**What is being asked:** Should any entry hold a picture, omit that picture and copy the rest of the entry exactly.
### Exercise inputs ###
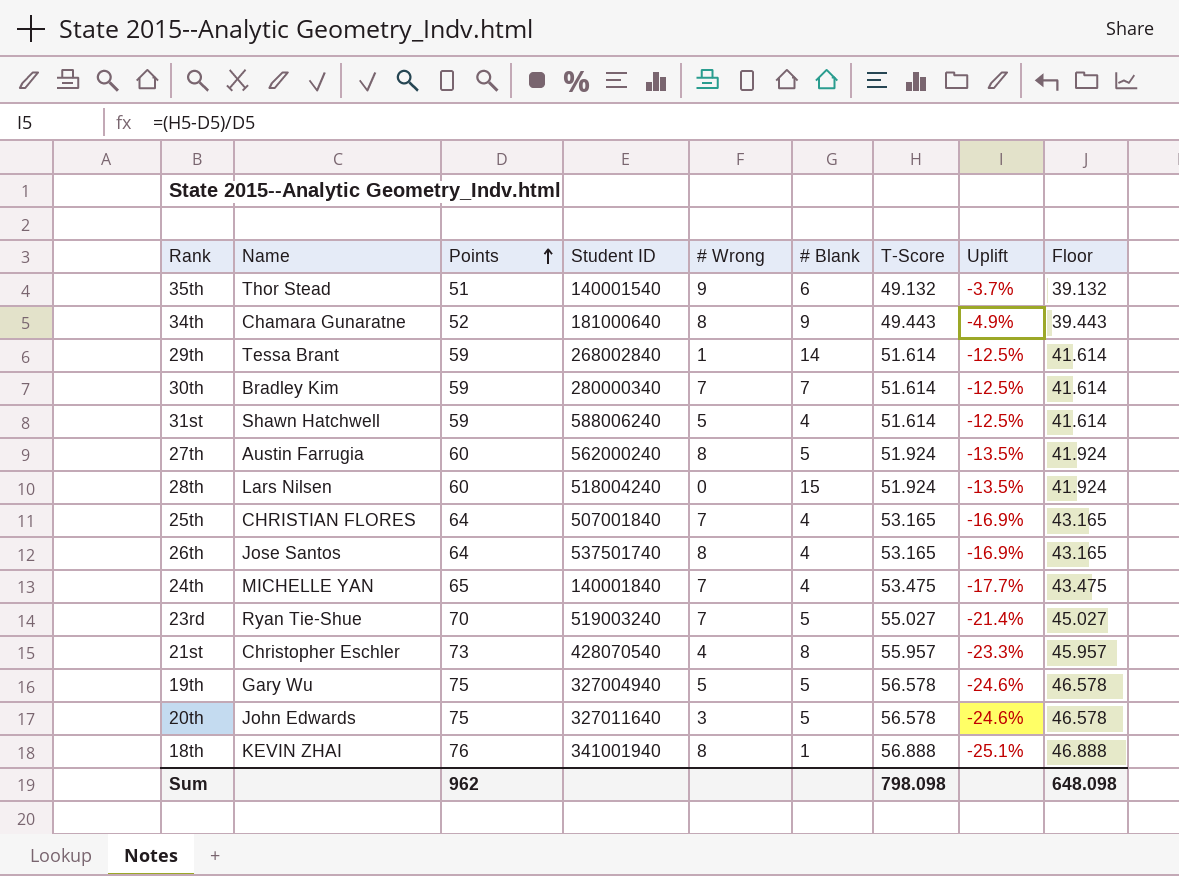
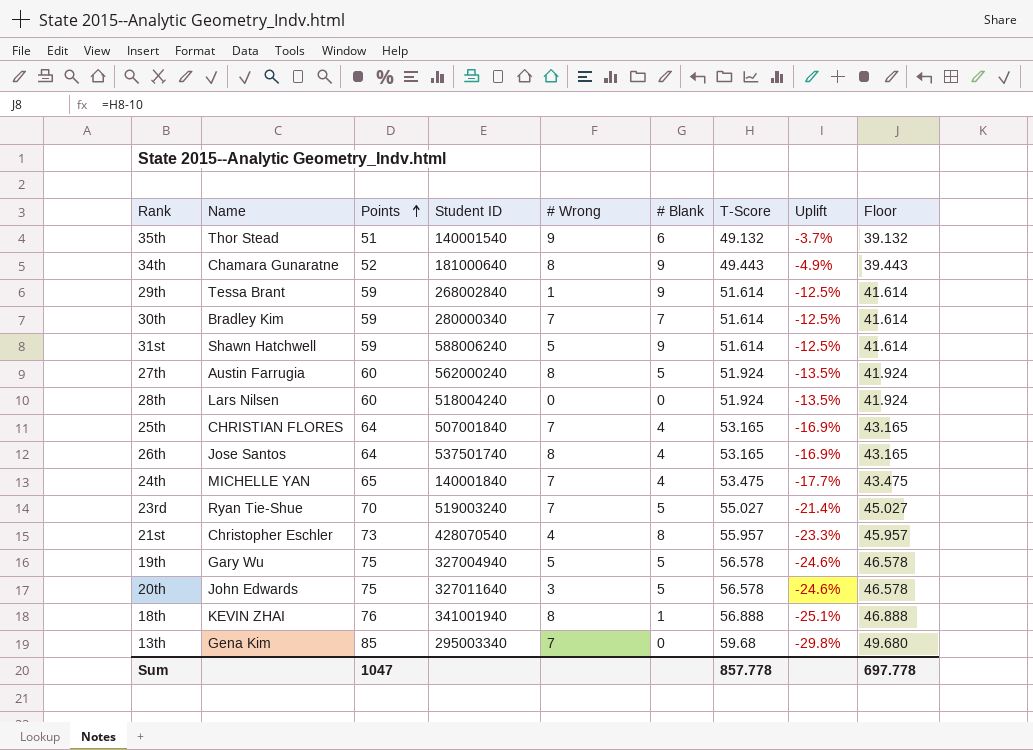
29th | # Blank: 14 -> 9
31st | # Blank: 4 -> 9
28th | # Blank: 15 -> 0
row 13th: none -> Gena Kim | 85 | 295003340 | 7 | 0 | 59.68 | -29.8% | 49.680
Sum | Points: 962 -> 1047
Sum | T-Score: 798.098 -> 857.778
Sum | Floor: 648.098 -> 697.778

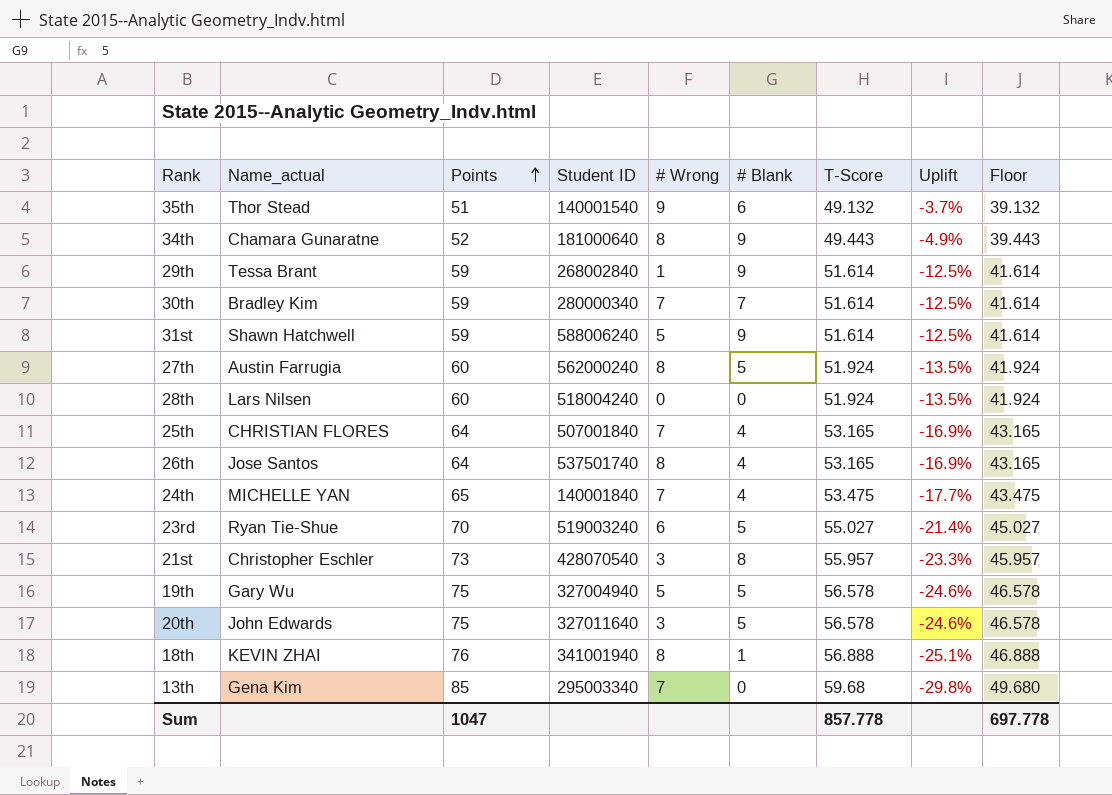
column name: Name -> Name_actual
23rd | # Wrong: 7 -> 6
21st | # Wrong: 4 -> 3

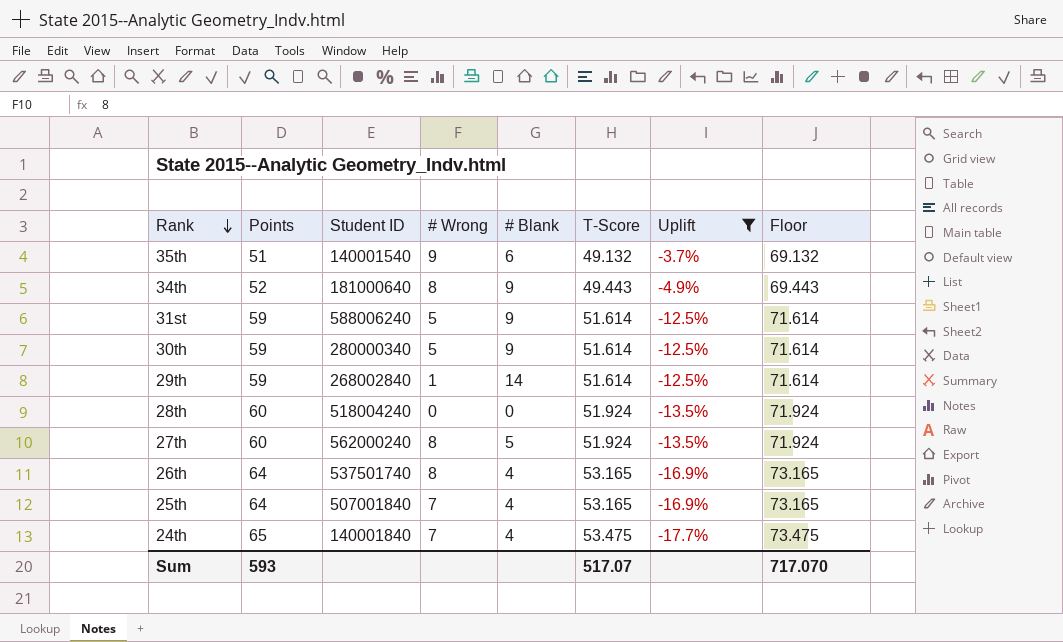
filter: none -> Uplift >= -17.7%
row order: Points ascending -> Rank descending
column Name_actual | position: 2 -> none
column Floor | formula: [T-Score] - 10 -> [T-Score] + 20
30th | # Wrong: 7 -> 5
30th | # Blank: 7 -> 9
29th | # Blank: 9 -> 14
Sum | Points: 1047 -> 593
Sum | T-Score: 857.778 -> 517.07
Sum | Floor: 697.778 -> 717.070

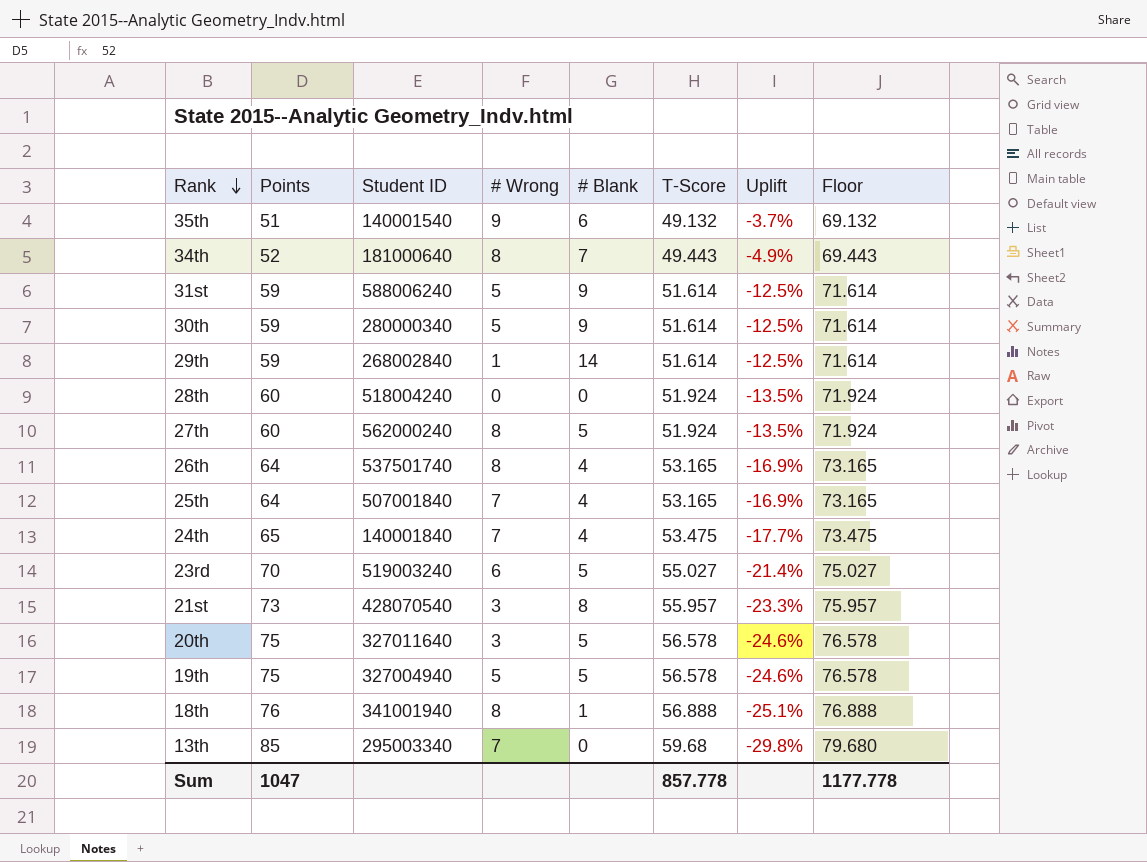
filter: Uplift >= -17.7% -> none
34th | # Blank: 9 -> 7
Sum | Points: 593 -> 1047
Sum | T-Score: 517.07 -> 857.778
Sum | Floor: 717.070 -> 1177.778

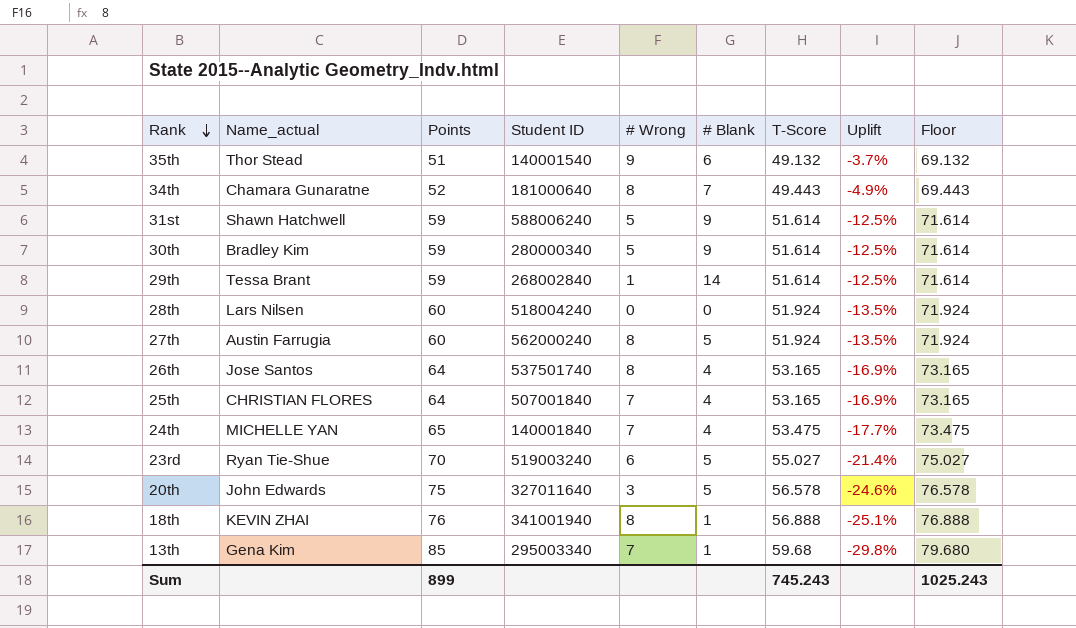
column Name_actual | position: none -> 2
row 21st: 73 | 428070540 | 3 | 8 | 55.957 | -23.3% | 75.957 -> none
row 19th: 75 | 327004940 | 5 | 5 | 56.578 | -24.6% | 76.578 -> none
13th | # Blank: 0 -> 1
Sum | Points: 1047 -> 899
Sum | T-Score: 857.778 -> 745.243
Sum | Floor: 1177.778 -> 1025.243

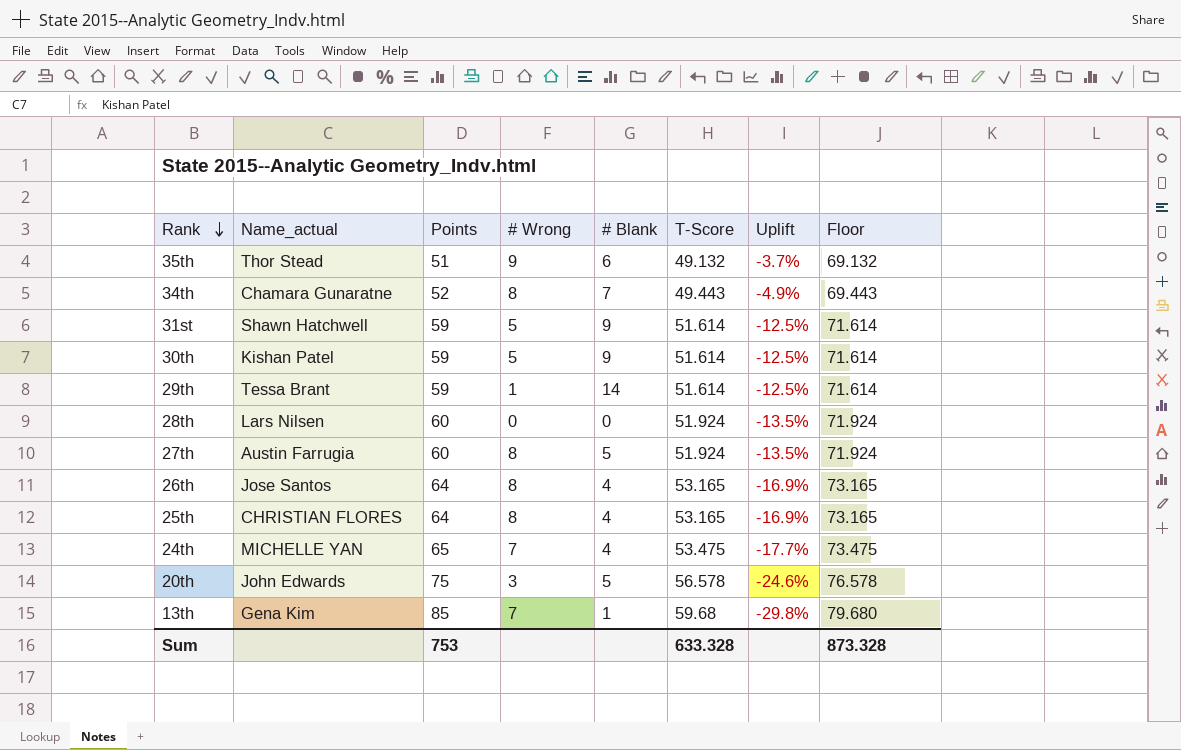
column Student ID | position: 4 -> none
row 23rd: Ryan Tie-Shue | 70 | 519003240 | 6 | 5 | 55.027 | -21.4% | 75.027 -> none
row 18th: KEVIN ZHAI | 76 | 341001940 | 8 | 1 | 56.888 | -25.1% | 76.888 -> none
30th | Name_actual: Bradley Kim -> Kishan Patel
25th | # Wrong: 7 -> 8
Sum | Points: 899 -> 753
Sum | T-Score: 745.243 -> 633.328
Sum | Floor: 1025.243 -> 873.328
###
**Exercise response:**
29th | # Blank: 14 -> 9
31st | # Blank: 4 -> 9
28th | # Blank: 15 -> 0
row 13th: none -> Gena Kim | 85 | 295003340 | 7 | 0 | 59.68 | -29.8% | 49.680
Sum | Points: 962 -> 1047
Sum | T-Score: 798.098 -> 857.778
Sum | Floor: 648.098 -> 697.778

column name: Name -> Name_actual
23rd | # Wrong: 7 -> 6
21st | # Wrong: 4 -> 3

filter: none -> Uplift >= -17.7%
row order: Points ascending -> Rank descending
column Name_actual | position: 2 -> none
column Floor | formula: [T-Score] - 10 -> [T-Score] + 20
30th | # Wrong: 7 -> 5
30th | # Blank: 7 -> 9
29th | # Blank: 9 -> 14
Sum | Points: 1047 -> 593
Sum | T-Score: 857.778 -> 517.07
Sum | Floor: 697.778 -> 717.070

filter: Uplift >= -17.7% -> none
34th | # Blank: 9 -> 7
Sum | Points: 593 -> 1047
Sum | T-Score: 517.07 -> 857.778
Sum | Floor: 717.070 -> 1177.778

column Name_actual | position: none -> 2
row 21st: 73 | 428070540 | 3 | 8 | 55.957 | -23.3% | 75.957 -> none
row 19th: 75 | 327004940 | 5 | 5 | 56.578 | -24.6% | 76.578 -> none
13th | # Blank: 0 -> 1
Sum | Points: 1047 -> 899
Sum | T-Score: 857.778 -> 745.243
Sum | Floor: 1177.778 -> 1025.243

column Student ID | position: 4 -> none
row 23rd: Ryan Tie-Shue | 70 | 519003240 | 6 | 5 | 55.027 | -21.4% | 75.027 -> none
row 18th: KEVIN ZHAI | 76 | 341001940 | 8 | 1 | 56.888 | -25.1% | 76.888 -> none
30th | Name_actual: Bradley Kim -> Kishan Patel
25th | # Wrong: 7 -> 8
Sum | Points: 899 -> 753
Sum | T-Score: 745.243 -> 633.328
Sum | Floor: 1025.243 -> 873.328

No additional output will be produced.